# Work order:
All entries below are to be reproduced precisely as they stand, without the pictures.

# Records supplied:
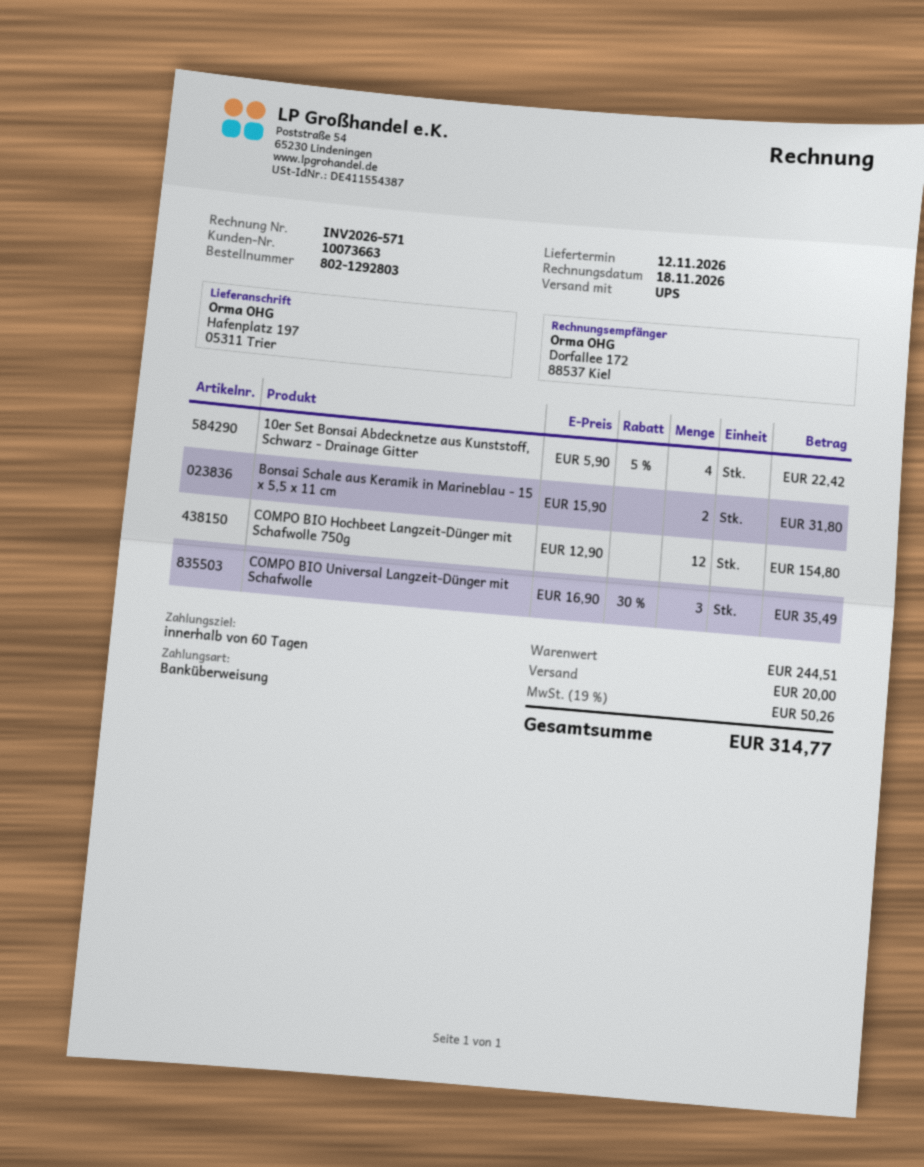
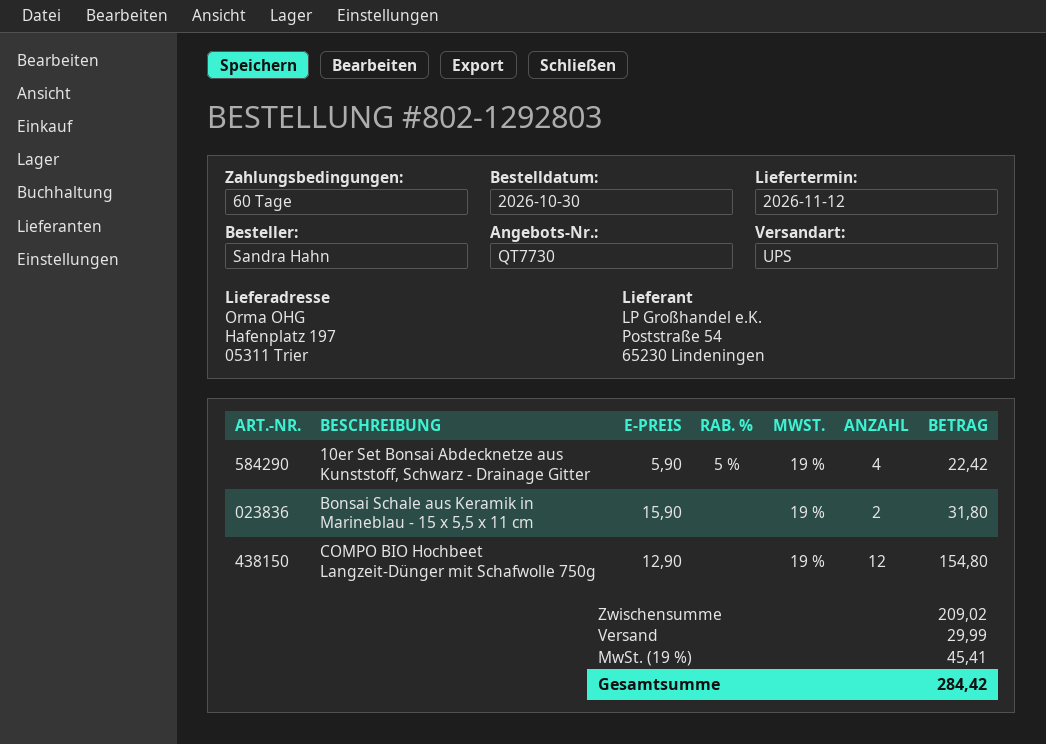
COMPO BIO Universal Langzeit-Dünger mit Schafwolle: 3 x 16.90 - 30% = 35.49 -> none
subtotal: 244.51 -> 209.02
shipping: 20.00 -> 29.99
tax: 19% = 50.26 -> 19% = 45.41
total: 314.77 -> 284.42

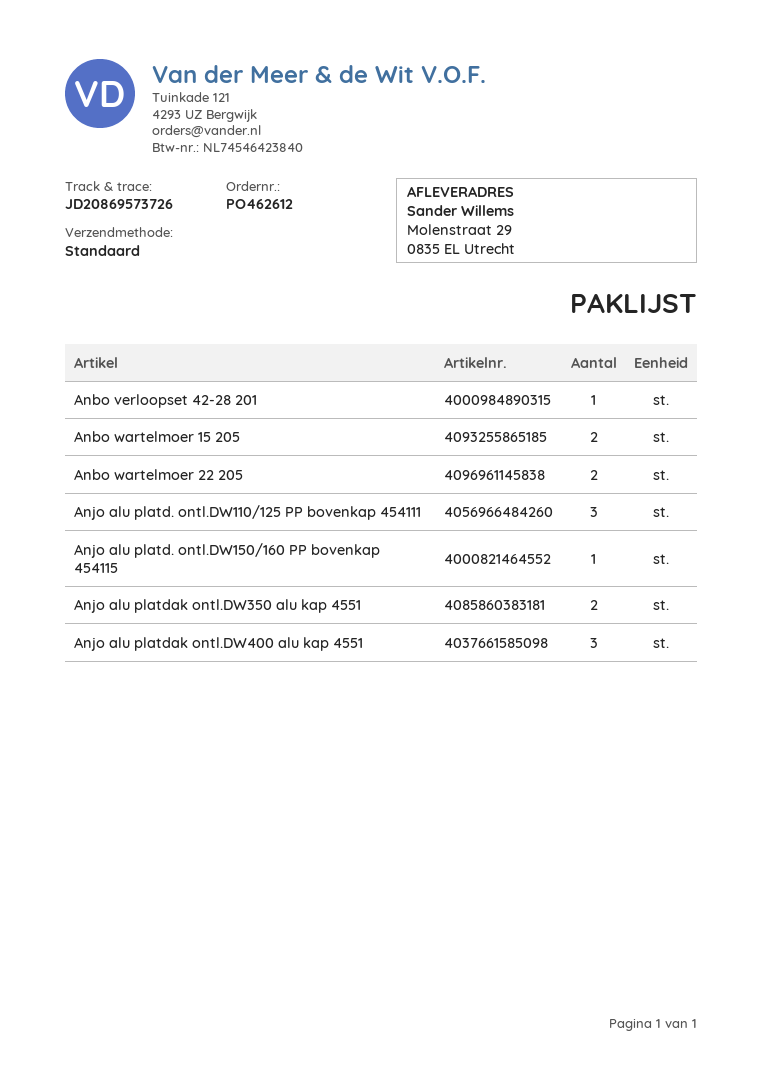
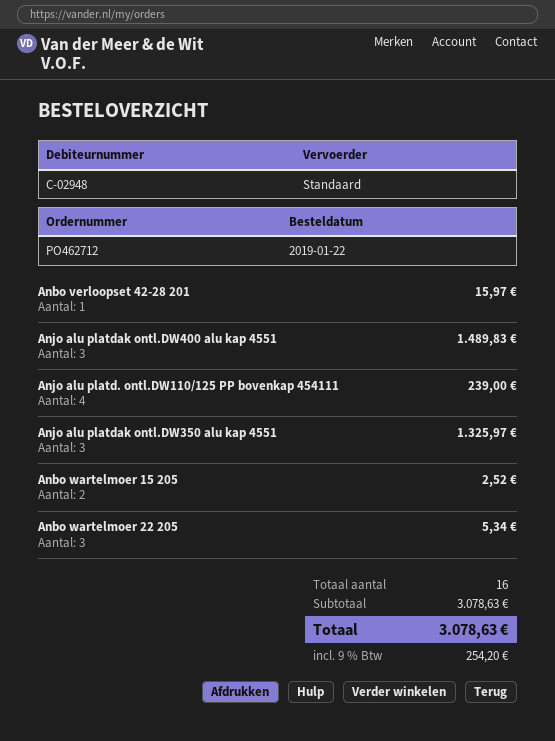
order number: PO462612 -> PO462712
Anbo wartelmoer 22 205: 2 -> 3
Anjo alu platd. ontl.DW110/125 PP bovenkap 454111: 3 -> 4
Anjo alu platd. ontl.DW150/160 PP bovenkap 454115: 1 -> none
Anjo alu platdak ontl.DW350 alu kap 4551: 2 -> 3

# Solution for this problem:
COMPO BIO Universal Langzeit-Dünger mit Schafwolle: 3 x 16.90 - 30% = 35.49 -> none
subtotal: 244.51 -> 209.02
shipping: 20.00 -> 29.99
tax: 19% = 50.26 -> 19% = 45.41
total: 314.77 -> 284.42

order number: PO462612 -> PO462712
Anbo wartelmoer 22 205: 2 -> 3
Anjo alu platd. ontl.DW110/125 PP bovenkap 454111: 3 -> 4
Anjo alu platd. ontl.DW150/160 PP bovenkap 454115: 1 -> none
Anjo alu platdak ontl.DW350 alu kap 4551: 2 -> 3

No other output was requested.